BEGIN

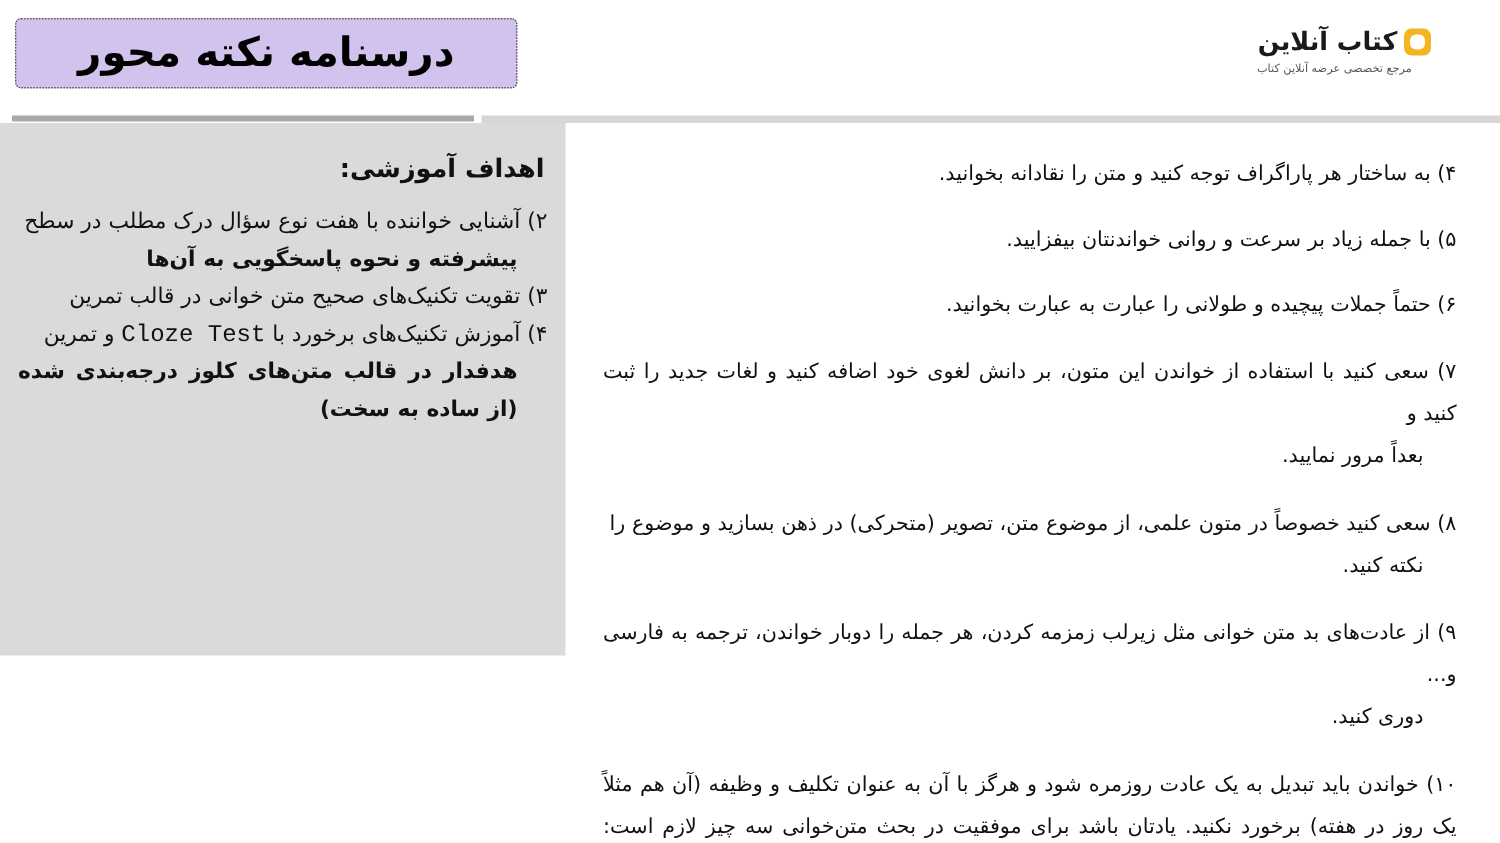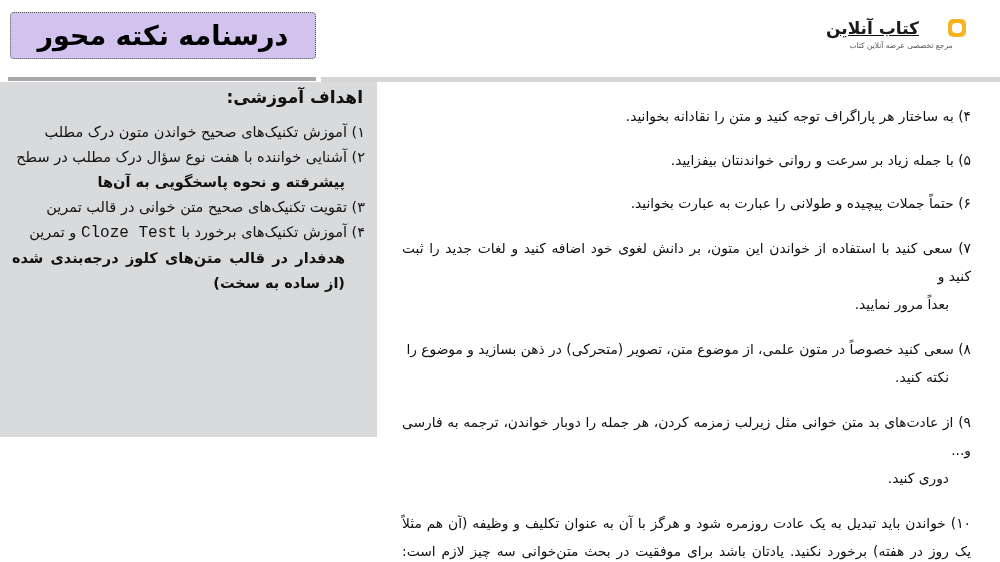"درسنامه نکته محور" .title-pill { width: 306px -> 335px }
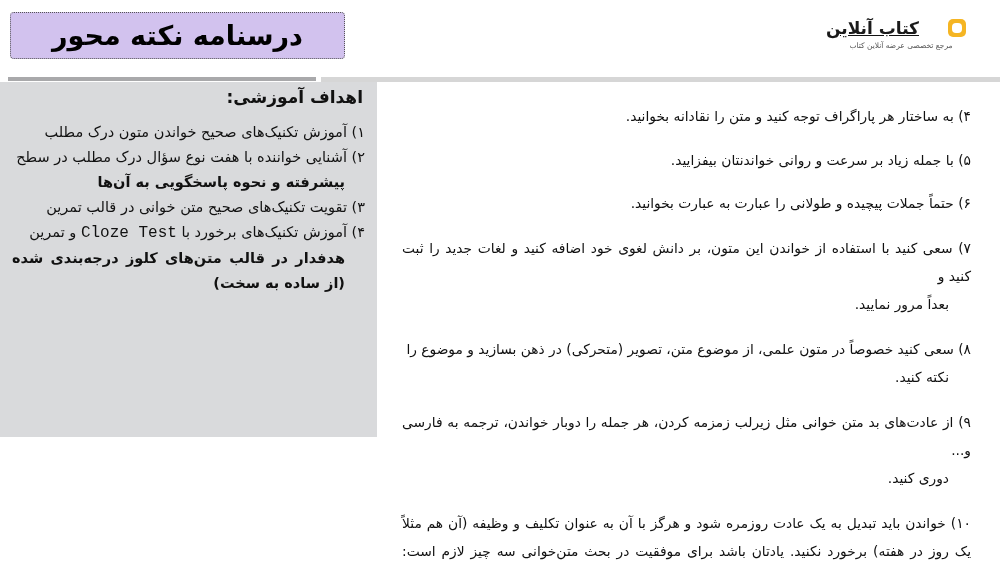"کتاب آنلاین" .logo-row { justify-content: space-between -> center; text-decoration: underline -> none }
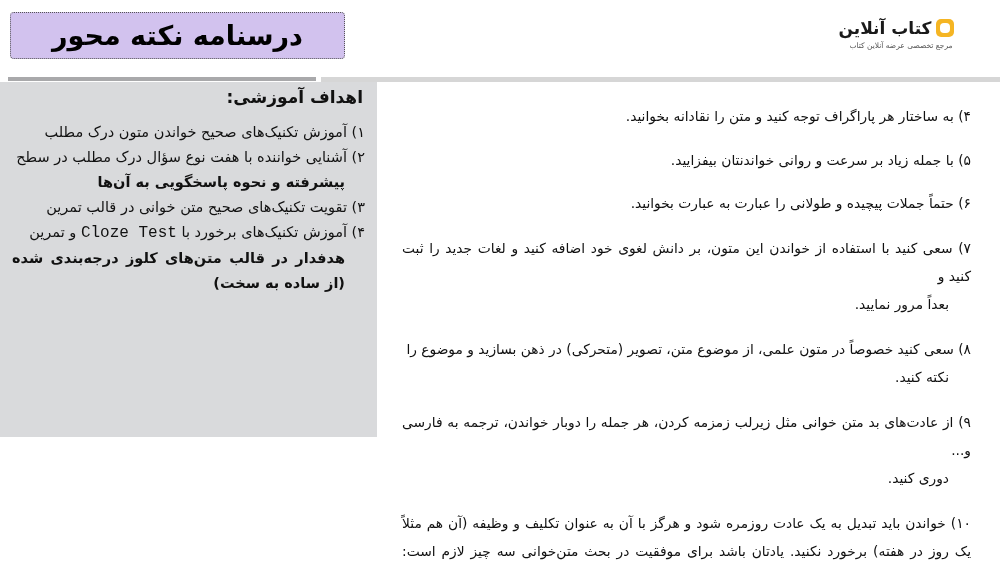"مرجع تخصصی عرضه آنلاین کتاب" .logo-sub { text-align: center -> left }
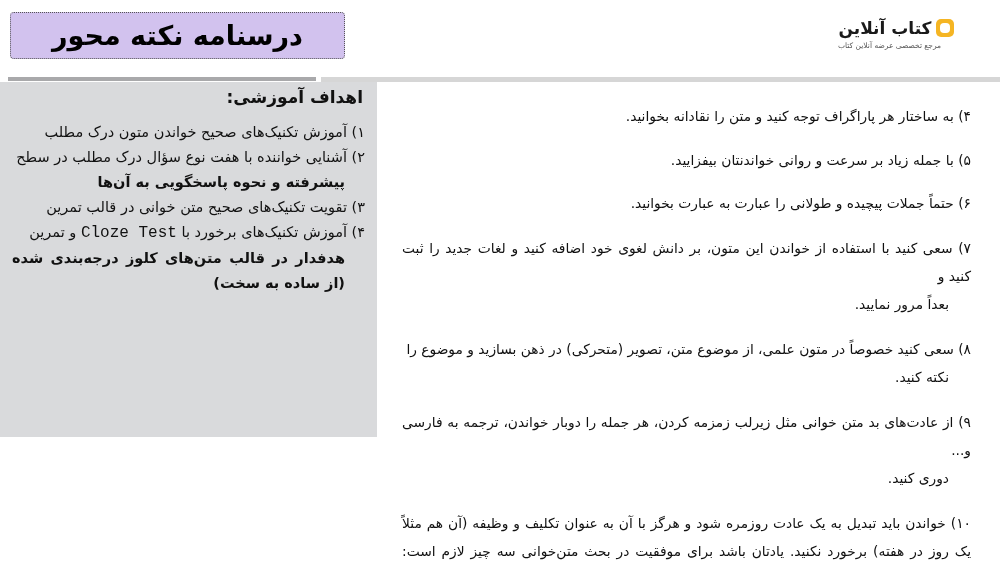"اهداف آموزشی:" .left-panel { padding: 2px 12px 0 12px -> 18px 12px 0 12px }
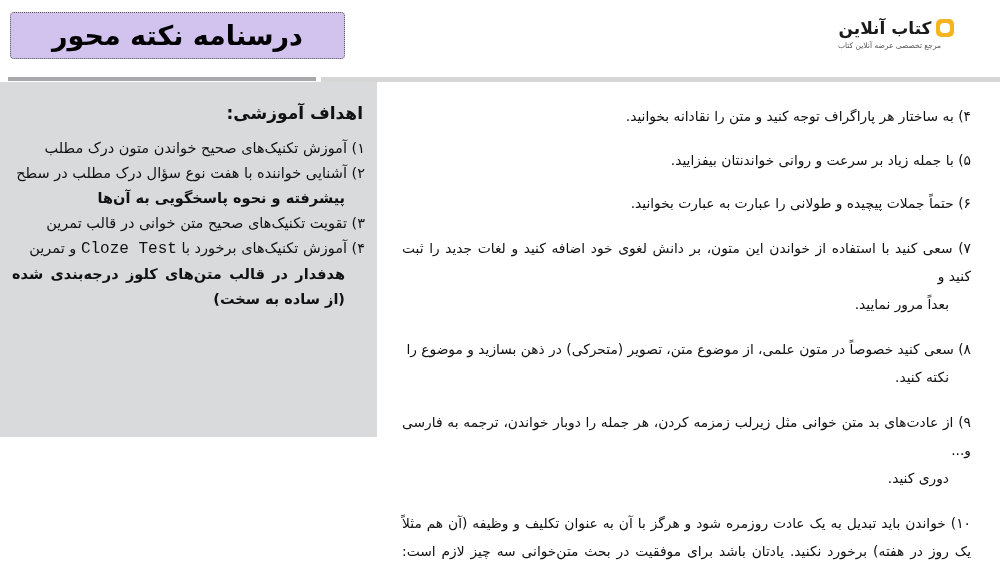"۱) آموزش تکنیک‌های صحیح خواندن" p.goal { html: <p> <span>۱)</span> <span>آموزش تکنیک‌های صحیح خواندن متون درک مطلب</span> </p> -> none }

END

__Exercise__: Write back word for word every line in the entries above from the one with "justify-content: space-between ->" to the one with "padding: 2px 12px", ends included, and none of the pictures.

__Problem solution__:
"کتاب آنلاین" .logo-row { justify-content: space-between -> center; text-decoration: underline -> none }
"مرجع تخصصی عرضه آنلاین کتاب" .logo-sub { text-align: center -> left }
"اهداف آموزشی:" .left-panel { padding: 2px 12px 0 12px -> 18px 12px 0 12px }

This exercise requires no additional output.